One hundred eighty two consecutive patients with SPN who underwent 18F-FDG PET/CT examination were retrospectively studied. Patients were categorized into 3 groups according to the diameter of nodules: Group A with the diameter of greater than or equal to 6 mm and less than or equal to 10 mm; Group B with diameter greater than 10 mm and less than or equal to 20 mm; Group C with diameter greater than 20 mm and less than or equal to 30 mm. The efficiency of PET/CT, PET and CT in the diagnosis of benign and malignant SPNs and different subgroup of SPNs was calculated. Receiver operating characteristic curves (ROCs) were drawn and area under the curves (AUCs) were compared between different groups.
The age, diameter, mean standardized uptake value (SUVmean) and maximum standardized uptake value (SUVmax) of benign and malignant nodules were significantly different (P < .05). For overall SPNs, the sensitivity, specificity, accuracy, PPV, and NPV of PET/CT were 98.35%, 77.05%, 91.21%, 89.47%, and 95.92%, respectively. The AUC of PET/CT was significantly larger than that of SUVmean, SUVmax, and CT (P < .05). For different size of SPNs, the AUC of PET/CT in group A was higher than that in group B and group C, but there was no significant difference with CT (P > .05). In group B, the accuracy of PET/CT in the diagnosis of SPN was significantly higher than that of CT (P < .05).

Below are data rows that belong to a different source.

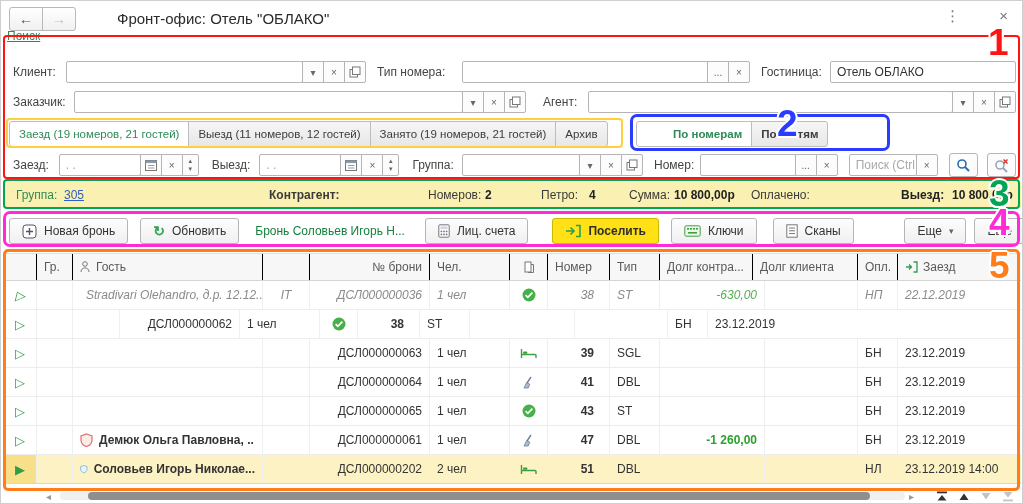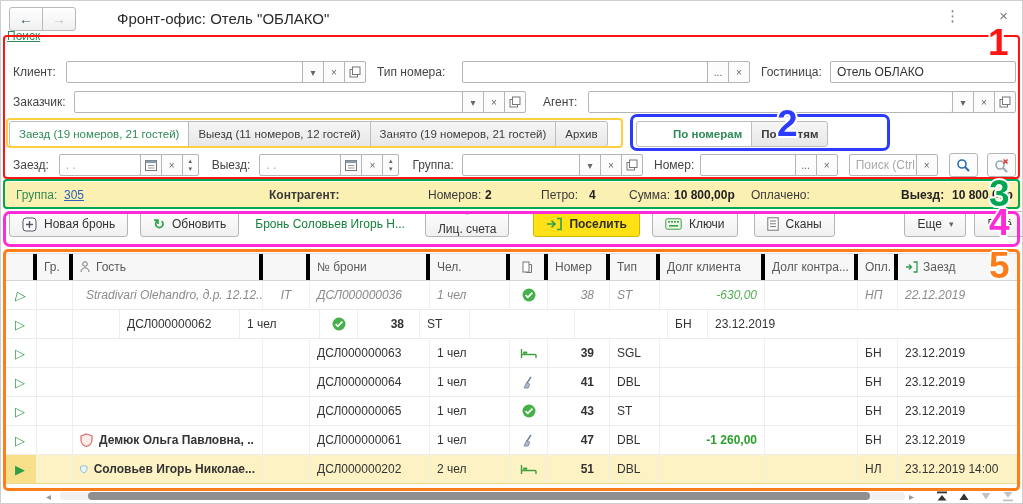--- a/index.html
+++ b/index.html
@@ -45,41 +45,41 @@
   .tab.active{background:#fff;color:#2e8b57;}
   .toggle-grp{position:absolute;left:635px;top:120px;display:flex;}
   .toggle-grp .tab{font-weight:bold;}
   
   .sumbar{position:absolute;left:3px;top:181px;width:1017px;height:26px;background:#faf0b2;}
   .sumbar span{position:absolute;top:6px;white-space:nowrap;}
   .s-green{color:#2e8b57;}
   .s-link{color:#3060c0;text-decoration:underline;cursor:pointer;}
   .s-b{font-weight:bold;color:#222;}
   
-  .toolbar{position:absolute;left:3px;top:208px;width:1017px;height:30px;display:flex;align-items:center;}
+  .toolbar{position:absolute;left:3px;top:215px;width:1017px;height:30px;display:flex;align-items:center;}
   .tbtn{height:26px;box-sizing:border-box;border:1px solid #b5b5b5;border-radius:3px;
         background:linear-gradient(#fdfdfd,#f0f0f0);padding:0 12px;display:inline-flex;
         align-items:center;gap:7px;color:#333;white-space:nowrap;cursor:default;}
   .tbtn.checkin{background:#ffe115;border-color:#cdb800;font-weight:bold;color:#2e2e2e;}
   .link-btn{color:#15803d;white-space:nowrap;cursor:pointer;}
   .ref-ico{color:#2ea44f;font-weight:bold;font-size:14px;}
   
   .table{position:absolute;left:3px;top:252px;width:1017px;}
   .th,.tr{display:flex;align-items:stretch;}
   .th{height:26px;background:#f7f7f7;border-top:1px solid #e0e0e0;border-bottom:1px solid #d5d5d5;
       color:#5a5a5a;}
   .tr{height:28px;border-bottom:1px solid #ececec;background:#fff;}
   .td,.hc{display:flex;align-items:center;box-sizing:border-box;padding:0 7px;
       border-right:1px solid #efefef;overflow:hidden;white-space:nowrap;}
-  .hc{border-right:4px solid #000000;gap:5px;}
+  .hc{border-right:1px solid #000000;gap:5px;}
   .c-exp{width:33px;justify-content:center;}
   .c-gr{width:36px;}
   .c-guest{width:190px;gap:6px;}
   .c-x1{width:47px;justify-content:center;}
-  .c-bron{width:120px;}
+  .c-bron{width:120px;justify-content:flex-end;}
   .c-chel{width:80px;}
   .c-st{width:38px;justify-content:center;}
   .c-num{width:62px;justify-content:flex-end;padding-right:15px;font-weight:bold;}
   .c-typ{width:50px;}
   .c-dk{width:105px;justify-content:flex-end;color:#2ca02c;font-weight:bold;}
   .c-dc{width:93px;}
   .c-opl{width:40px;}
   .c-zd{flex:1;border-right:none;}
   .th .c-num,.th .c-dk{font-weight:normal;color:#5a5a5a;justify-content:flex-start;}
   .exp{color:#2f9e44;font-size:13px;line-height:13px;}
@@ -299,21 +299,21 @@
           <rect x="1" y="1" width="13" height="13" rx="3" stroke="#556" fill="#fff"></rect>
           <path d="M7.5 4v7M4 7.5h7" stroke="#556" stroke-width="1.4"></path>
         </svg>
       <span>Новая бронь</span>
     </div>
     <div class="tbtn" style="margin-left:12px;">
       <span class="ref-ico">↻</span>
       <span>Обновить</span>
     </div>
     <div class="link-btn" style="margin-left:16px;">Бронь Соловьев Игорь Н...</div>
-    <div class="tbtn" style="margin-left:20px;flex-direction:column;">
+    <div class="tbtn" style="margin-left:20px;">
       <svg width="12" height="14" viewBox="0 0 12 14">
           <rect x="0.8" y="0.8" width="10.4" height="12.4" rx="1" stroke="#777" fill="#fff"></rect>
           <rect x="2.4" y="2.4" width="7.2" height="2.8" fill="#cfd8e3"></rect>
           <circle cx="3.4" cy="7.4" r="0.9" fill="#777"></circle>
           <circle cx="6" cy="7.4" r="0.9" fill="#777"></circle>
           <circle cx="8.6" cy="7.4" r="0.9" fill="#777"></circle>
           <circle cx="3.4" cy="10.4" r="0.9" fill="#777"></circle>
           <circle cx="6" cy="10.4" r="0.9" fill="#777"></circle>
           <circle cx="8.6" cy="10.4" r="0.9" fill="#777"></circle>
         </svg>
@@ -382,25 +382,25 @@
             <rect x="1" y="1" width="6" height="10" stroke="#777" fill="#fff"></rect>
             <path d="M7 3.5h2.5v8H4" stroke="#777" fill="none"></path>
           </svg>
         </div>
       <div class="hc c-num">
           <span>Номер</span>
         </div>
       <div class="hc c-typ">
           <span>Тип</span>
         </div>
+      <div class="hc c-dc">
+          <span>Долг контра...</span>
+        </div>
       <div class="hc c-dk">
           <span>Долг клиента</span>
-        </div>
-      <div class="hc c-dc">
-          <span>Долг контра...</span>
         </div>
       <div class="hc c-opl">
           <span>Опл.</span>
         </div>
       <div class="hc c-zd">
         <svg width="13" height="12" viewBox="0 0 13 12">
             <path d="M1 6h5.5M4 3.5L6.5 6 4 8.5" stroke="#2e9e4f" stroke-width="1.3" fill="none"></path>
             <path d="M8.5 1h3.5v10H8.5" stroke="#2e9e4f" stroke-width="1.3" fill="none"></path>
           </svg>
         <span>Заезд</span>

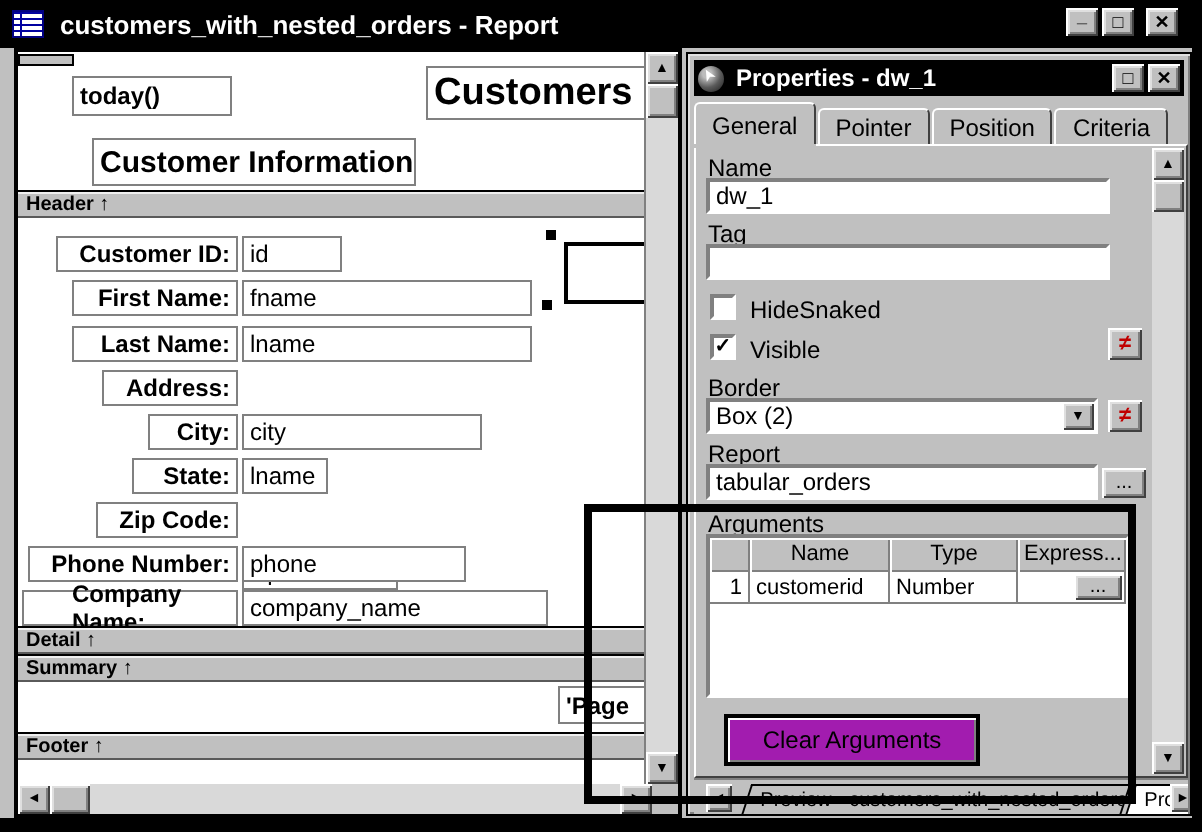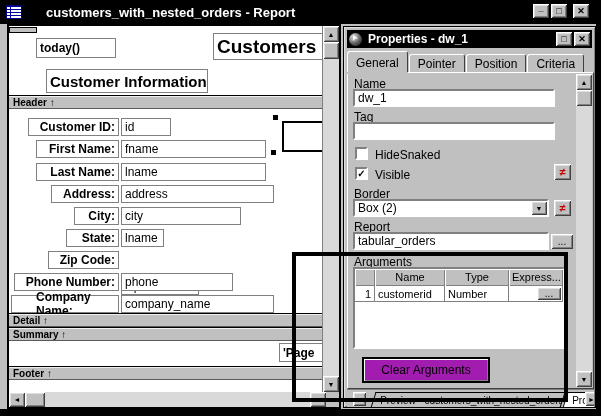--- a/index.html
+++ b/index.html
@@ -6,21 +6,21 @@
   html,body { width:601px; height:416px; }
   body { font-family:"Liberation Sans", sans-serif; background:#000; position:relative; overflow:hidden; }
   .screen { position:absolute; left:0; top:0; width:601px; height:416px; background:#000; }
   .main { position:absolute; left:0; top:0; width:596px; height:409px; background:#c0c0c0; }
 
   
   .titlebar { position:absolute; left:0; top:0; width:596px; height:24px; background:#000; display:flex; align-items:center; }
   .app-icon { width:16px; height:14px; margin-left:6px; background:#fff; border:1px solid #000080;
     background-image:repeating-linear-gradient(180deg,#0000a0 0 1px,transparent 1px 3px); position:relative; }
   .app-icon::after{ content:""; position:absolute; left:3px; top:0; bottom:0; width:1px; background:#0000a0;}
-  .titlebar .ttext { color:#fff; font-size:13px; font-weight:bold; margin-left:24px; letter-spacing:0; }
+  .titlebar .ttext { color:#fff; font-size:13px; font-weight:bold; margin-left:8px; letter-spacing:0; }
   .winbtns { position:absolute; right:7px; top:4px; display:flex; }
   .wbtn { width:16px; height:14px; background:#c0c0c0; margin-left:2px; font-size:9px; font-weight:bold;
     display:flex; align-items:center; justify-content:center; color:#000;
     box-shadow: inset 1px 1px 0 #fff, inset -1px -1px 0 #404040, inset 2px 2px 0 #dfdfdf, inset -2px -2px 0 #808080; }
   .wbtn.minb span{ transform:translateY(-3px); }
   .wbtn.closeb { margin-left:6px; }
 
   
   .report-frame { position:absolute; left:7px; top:24px; width:334px; height:385px; border:2px solid #000; background:#c0c0c0; }
   .surface { position:absolute; left:0; top:0; width:313px; height:366px; background:#fff; overflow:hidden; }
@@ -133,21 +133,20 @@
       <div class="dbox lab" style="right:203px; top:92px;  width:91px;  height:18px;">Customer ID:</div>
       <div class="dbox val" style="left:112px; top:92px;  width:50px;  height:18px;text-align:right;">id</div>
 
       <div class="dbox lab" style="right:203px; top:114px; width:83px;  height:18px;">First Name:</div>
       <div class="dbox val" style="left:112px; top:114px; width:145px; height:18px;">fname</div>
 
       <div class="dbox lab" style="right:203px; top:137px; width:83px;  height:18px;">Last Name:</div>
       <div class="dbox val" style="left:112px; top:137px; width:145px; height:18px;">lname</div>
 
       <div class="dbox lab" style="right:203px; top:159px; width:68px;  height:18px;">Address:</div>
-      <div class="dbox val" style="left:112px; top:159px; width:153px; height:18px;">address</div>
 
       <div class="dbox lab" style="right:203px; top:181px; width:45px;  height:18px;">City:</div>
       <div class="dbox val" style="left:112px; top:181px; width:120px; height:18px;">city</div>
 
       <div class="dbox lab" style="right:203px; top:203px; width:53px;  height:18px;">State:</div>
       <div class="dbox val" style="left:112px; top:203px; width:43px;  height:18px;">lname</div>
 
       <div class="dbox lab" style="right:203px; top:225px; width:71px;  height:18px;">Zip Code:</div>
       <div class="dbox val" style="left:112px; top:225px; width:78px;  height:18px;margin-top:26px;">zip</div>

18F-FDG PET/CT demonstrated excellent performance in identifying different size of SPNs, especially for those with diameter between 11 and 20 mm, the diagnostic value of 18F-FDG PET/CT is significantly higher than other methods.
Keywords: area under the roc curve, deoxyglucose, emission-computed, positron emission tomography, solitary pulmonary nodule, standardized uptake value
1. Introduction
Solitary pulmonary nodule (SPN)[1] refers to the circular or oval nodule with a clear edge, the size of not more than 30 mm, surrounded by healthy lung parenchyma, without satellite lesions, atelectasis or mediastinal lymph nodes, and other unrelated lung lesions.[2] With the widespread use of chest CT, SPNs detection rate have been significantly improved.[3,4] It is reported that more than 150,000 new cases of SPN patients are detected annually in the United States.[5] SPN evaluation is critical because they may be an early manifestation of lung cancer. It was reported that about 35% of SPNs are primary malignancies.[6] Most malignant SPNs were in the IA stage of tumor node metastasis (TNM), with a 5-year survival rate of 61% to 75%.[7] For small nodules, it is one of the clinical challenges to distinguish between malignant and benign nodules because of their small size and lack of specific morphological features.[8] It was reported that about half of lung cancer patients missed the best time for surgical treatment, resulting in 5-year survival rate decreased to 10% to 15%.[9] Therefore, accurate diagnosis of SPN patients helps to improve the accuracy of T stage and prognosis of patients with malignant nodules.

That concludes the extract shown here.